What this task involves — The required result is the number of lines below that hold the word "margin", stated without anything else.
----
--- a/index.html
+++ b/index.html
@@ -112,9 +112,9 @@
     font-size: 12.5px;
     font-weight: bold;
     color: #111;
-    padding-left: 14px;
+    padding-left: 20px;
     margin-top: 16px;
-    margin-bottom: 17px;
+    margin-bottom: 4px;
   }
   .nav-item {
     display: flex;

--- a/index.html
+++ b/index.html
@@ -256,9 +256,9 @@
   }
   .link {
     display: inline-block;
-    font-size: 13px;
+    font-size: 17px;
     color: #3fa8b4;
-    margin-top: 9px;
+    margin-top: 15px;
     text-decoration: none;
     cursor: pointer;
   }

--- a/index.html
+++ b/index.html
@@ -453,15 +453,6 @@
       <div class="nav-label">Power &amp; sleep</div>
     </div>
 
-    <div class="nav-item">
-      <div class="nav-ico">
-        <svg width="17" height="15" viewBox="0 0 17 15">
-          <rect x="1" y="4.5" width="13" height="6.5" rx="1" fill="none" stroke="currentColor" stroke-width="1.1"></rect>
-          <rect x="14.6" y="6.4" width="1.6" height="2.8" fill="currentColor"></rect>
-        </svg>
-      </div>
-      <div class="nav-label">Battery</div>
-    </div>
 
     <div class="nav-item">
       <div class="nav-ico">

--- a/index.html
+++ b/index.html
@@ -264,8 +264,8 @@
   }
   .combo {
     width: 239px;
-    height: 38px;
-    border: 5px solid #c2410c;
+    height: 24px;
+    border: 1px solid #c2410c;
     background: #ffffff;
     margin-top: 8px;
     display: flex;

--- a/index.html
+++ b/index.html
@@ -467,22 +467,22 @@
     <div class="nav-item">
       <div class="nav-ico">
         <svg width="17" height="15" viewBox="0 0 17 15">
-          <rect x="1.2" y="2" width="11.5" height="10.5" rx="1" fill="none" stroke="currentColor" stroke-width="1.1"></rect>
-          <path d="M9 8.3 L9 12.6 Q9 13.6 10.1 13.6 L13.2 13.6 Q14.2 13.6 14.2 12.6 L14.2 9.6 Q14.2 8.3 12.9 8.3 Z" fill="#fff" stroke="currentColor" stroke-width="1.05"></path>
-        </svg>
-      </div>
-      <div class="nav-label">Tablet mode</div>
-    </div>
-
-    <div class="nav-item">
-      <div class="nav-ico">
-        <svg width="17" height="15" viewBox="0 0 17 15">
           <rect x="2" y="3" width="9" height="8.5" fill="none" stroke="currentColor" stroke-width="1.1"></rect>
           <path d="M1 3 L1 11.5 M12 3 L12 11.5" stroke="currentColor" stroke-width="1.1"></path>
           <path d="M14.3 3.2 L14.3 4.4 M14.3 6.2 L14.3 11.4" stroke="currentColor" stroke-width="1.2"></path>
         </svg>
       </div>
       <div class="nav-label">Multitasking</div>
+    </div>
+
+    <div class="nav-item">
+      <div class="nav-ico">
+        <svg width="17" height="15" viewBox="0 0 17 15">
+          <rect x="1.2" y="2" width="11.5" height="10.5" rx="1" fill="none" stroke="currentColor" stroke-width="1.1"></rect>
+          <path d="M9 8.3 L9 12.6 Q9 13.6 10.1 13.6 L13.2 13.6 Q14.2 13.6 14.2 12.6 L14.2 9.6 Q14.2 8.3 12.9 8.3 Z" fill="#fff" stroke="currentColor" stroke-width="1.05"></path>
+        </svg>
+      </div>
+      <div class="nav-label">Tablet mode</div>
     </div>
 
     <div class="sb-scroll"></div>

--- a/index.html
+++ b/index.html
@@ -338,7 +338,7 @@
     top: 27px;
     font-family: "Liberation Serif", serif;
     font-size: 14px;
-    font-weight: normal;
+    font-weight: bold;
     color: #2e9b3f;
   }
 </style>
----
Exercise solution — 6